▶ [Information provided]
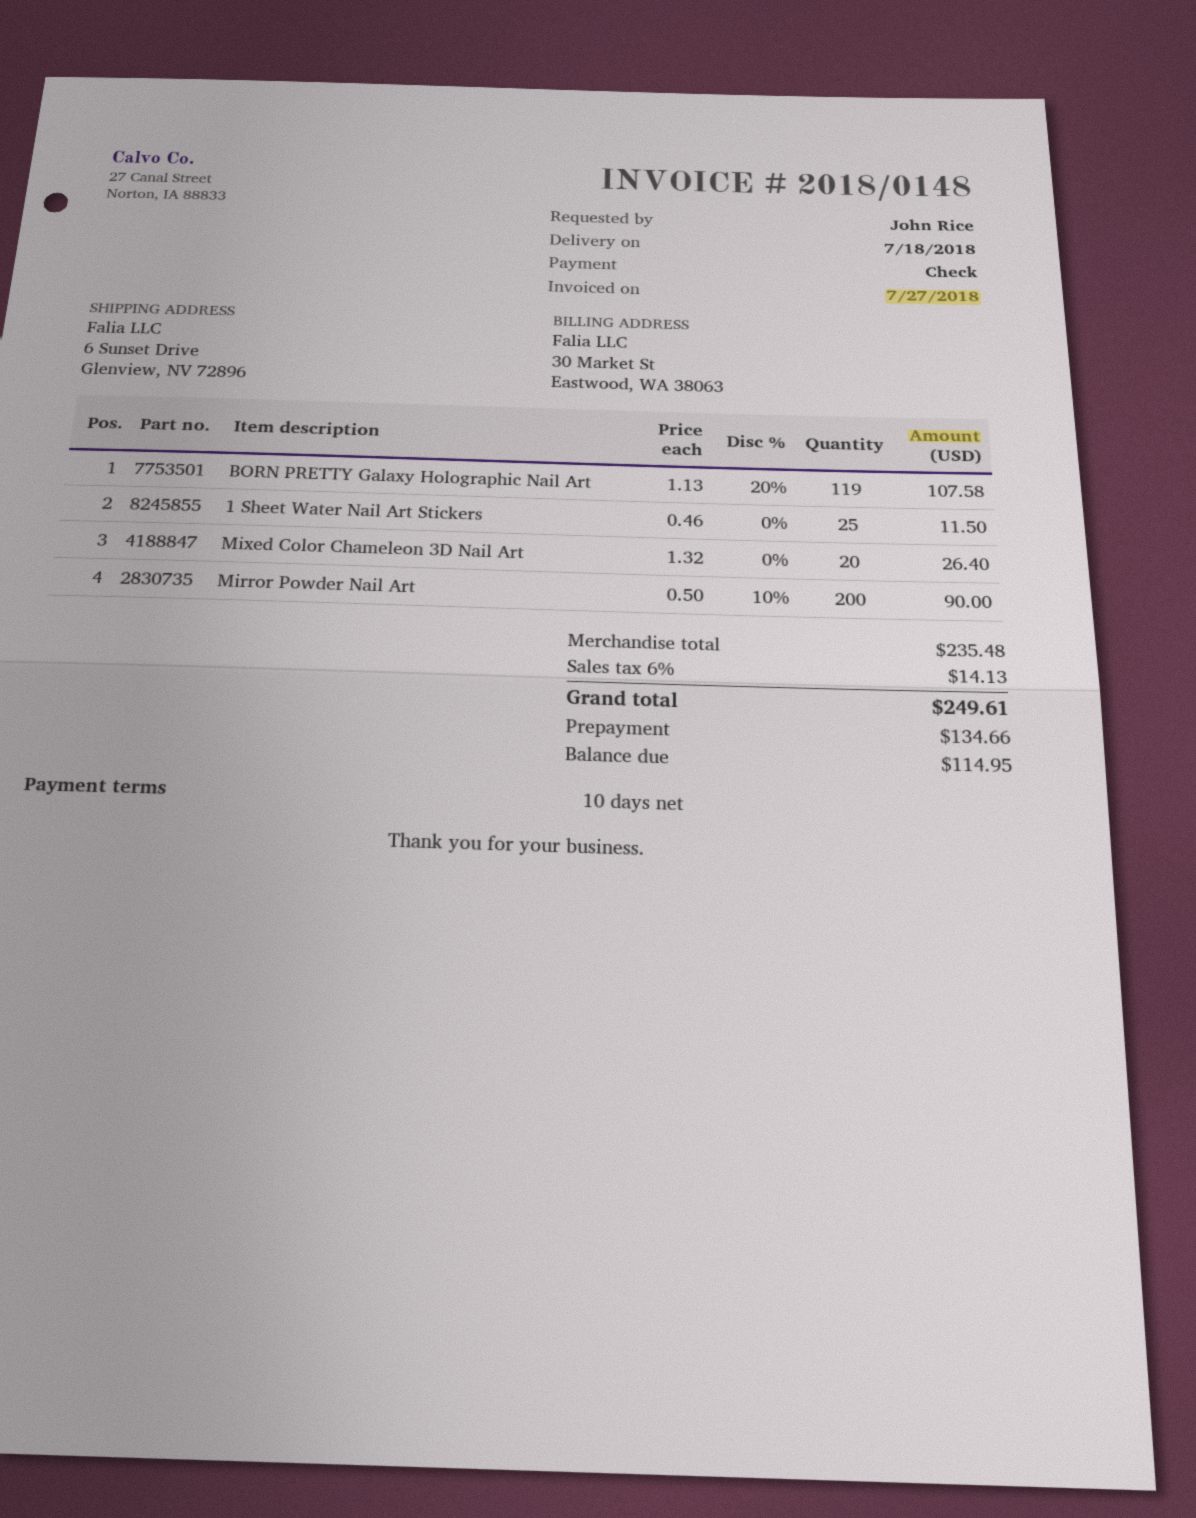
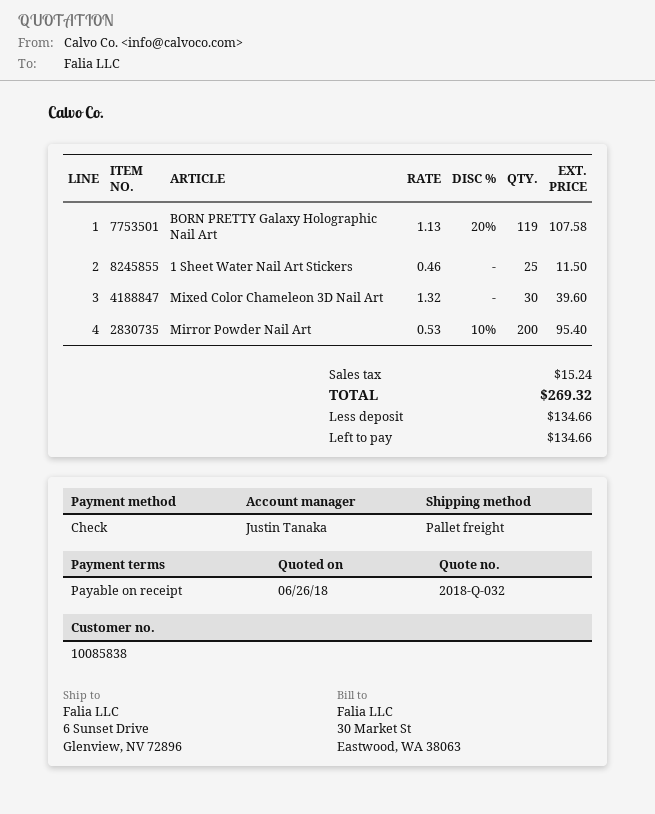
payment terms: 10 days -> on receipt
Mixed Color Chameleon 3D Nail Art: 20 x 1.32 = 26.40 -> 30 x 1.32 = 39.60
Mirror Powder Nail Art: 200 x 0.50 - 10% = 90.00 -> 200 x 0.53 - 10% = 95.40
tax: 14.13 -> 15.24
total: 249.61 -> 269.32
balance: 114.95 -> 134.66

▶ [Your objective] Retrieve each line of the data in which the word "Nail" can be found.

▶ [Result of this task]
Mixed Color Chameleon 3D Nail Art: 20 x 1.32 = 26.40 -> 30 x 1.32 = 39.60
Mirror Powder Nail Art: 200 x 0.50 - 10% = 90.00 -> 200 x 0.53 - 10% = 95.40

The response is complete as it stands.